JSC BTA Bank v Ablyazov and others: Queen's Bench Division, Commercial Court (Mr Justice Clarke): 4 October 2011

The instant proceedings concerned two allegedly unlawful schemes under which, the claimant Khazakhstani bank contended that the first defendant had channelled monies to companies ultimately owned and/or controlled by him to a total of around $2.4bn. The claimant alleged, inter alia, that a number of borrowers and intermediaries had used sham contracts to remove money from it. The claimant commenced proceedings against twelve defendants.

In June 2010, the court made a freezing order against, inter alia, the respondents. In December 2010, the court granted relief from sanction to all but the first, second, eighth and eleventh defendants (the respondents), and ordered that judgment be given against them. The claimant applied to have the order granting relief from sanction to the respondents set aside.

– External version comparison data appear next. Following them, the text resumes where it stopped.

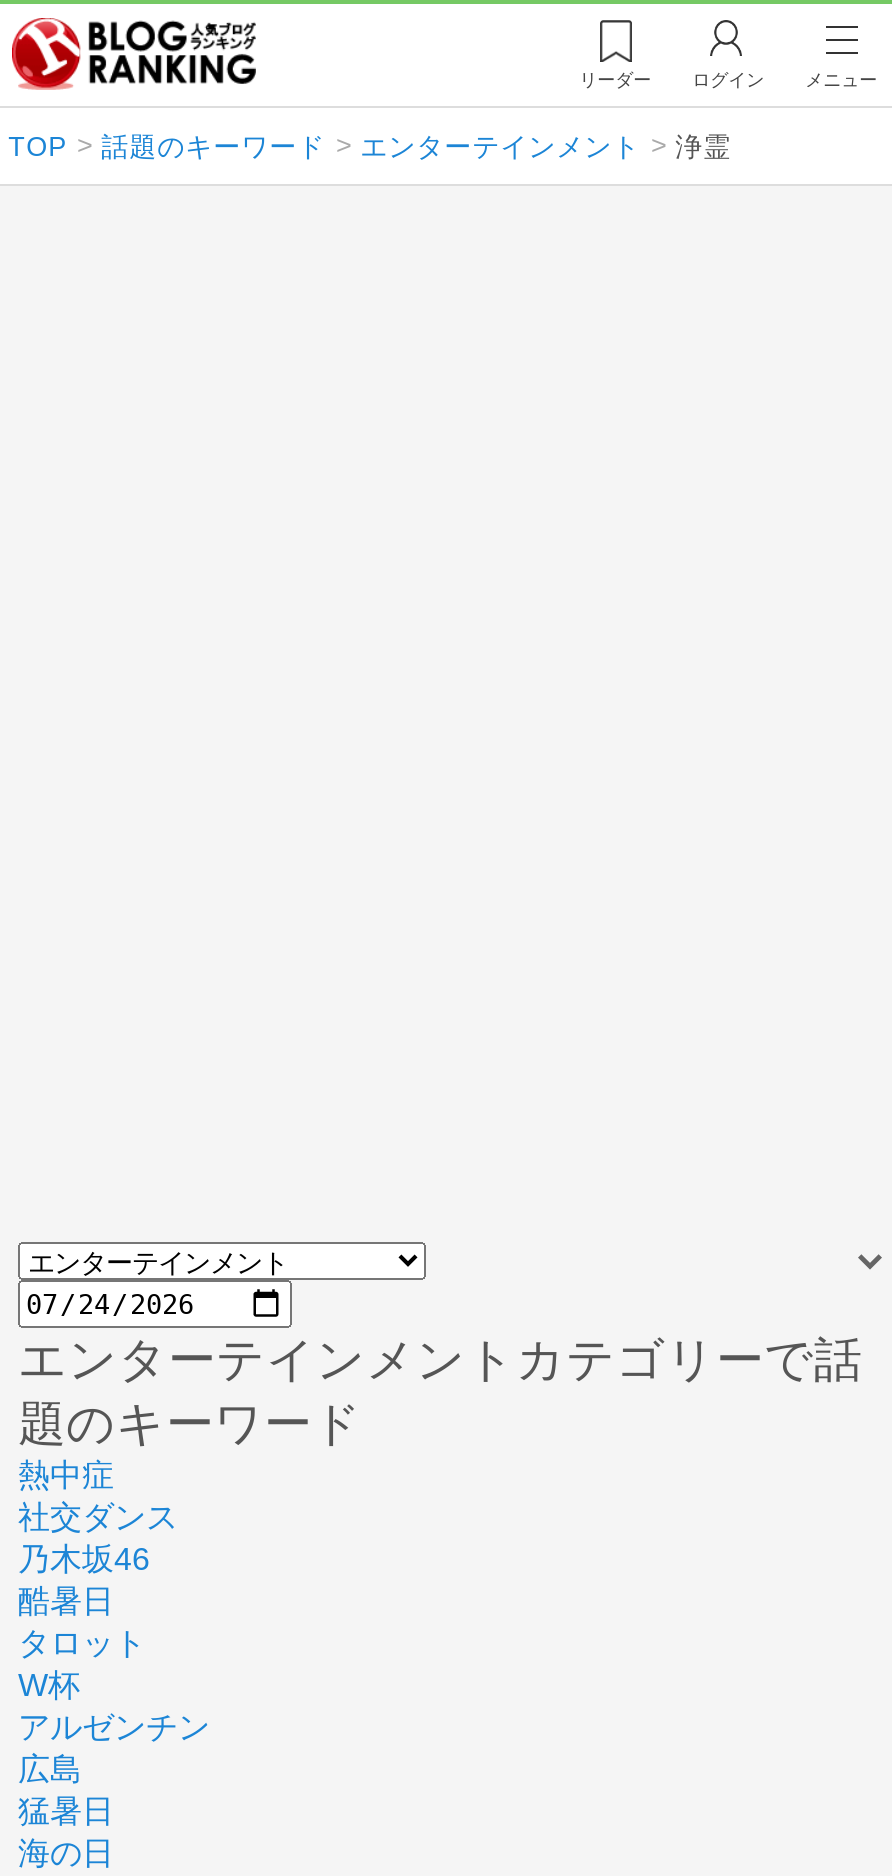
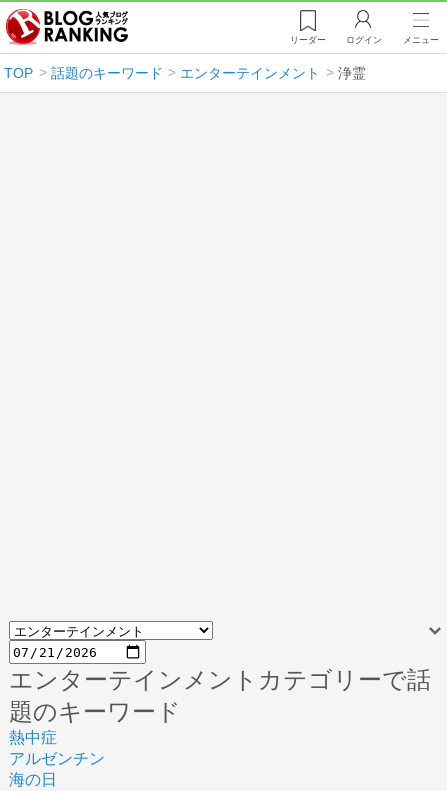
- 社交ダンス
- 乃木坂46
- 酷暑日
- タロット
- W杯

- 広島
- 猛暑日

The claimant contended that in granting the relief from sanction (the order), the court had been misled by the respondents into believing that they had made a genuine, if belated, effort to comply with the terms of the freezing order. In considering the issue, the court had regard, inter alia, to: the conduct of T, an individual whom, the respondents submitted, had beneficially owned and controlled the respondents; the relationship between parties giving instructions on behalf of the borrowers or intermediaries; the defendants' previous history of non-compliance with court orders; and the fact that the application had been made at the last moment, without proper notice, without evidence supporting it and without adequate opportunity for consideration by the claimant. The application would be allowed.

On the facts, the respondents had been responsible for numerous failures to comply with the freezing order. First, they had misled the court. Secondly, no explanation or expression of regret regarding that misleading had been put forward. Thirdly, no offer had been made to explain the nature of the arrangements involving those parties giving instructions on behalf of the borrowers or intermediaries or to produce any documents. Fourthly, in the circumstances, no useful purpose would be served in ordering T to provide further documents or an affidavit.

Fifthly, there had been a history of con-compliance with orders of the court, and T had actively misled it in the past. Sixthly, the application had been made at the last moment, without proper notice, without evidence supporting it and without adequate opportunity for consideration by the claimant (see [169] of the judgment).

The order granting relief against sanction would be revoked. Judgment would be entered against the respondents (see [180] of the judgment).

Philip Marshall QC and Matthew Morrison (instructed by Hogan Lovells) for the claimant. Saul Lemer (instructed by iLaw) for the respondents.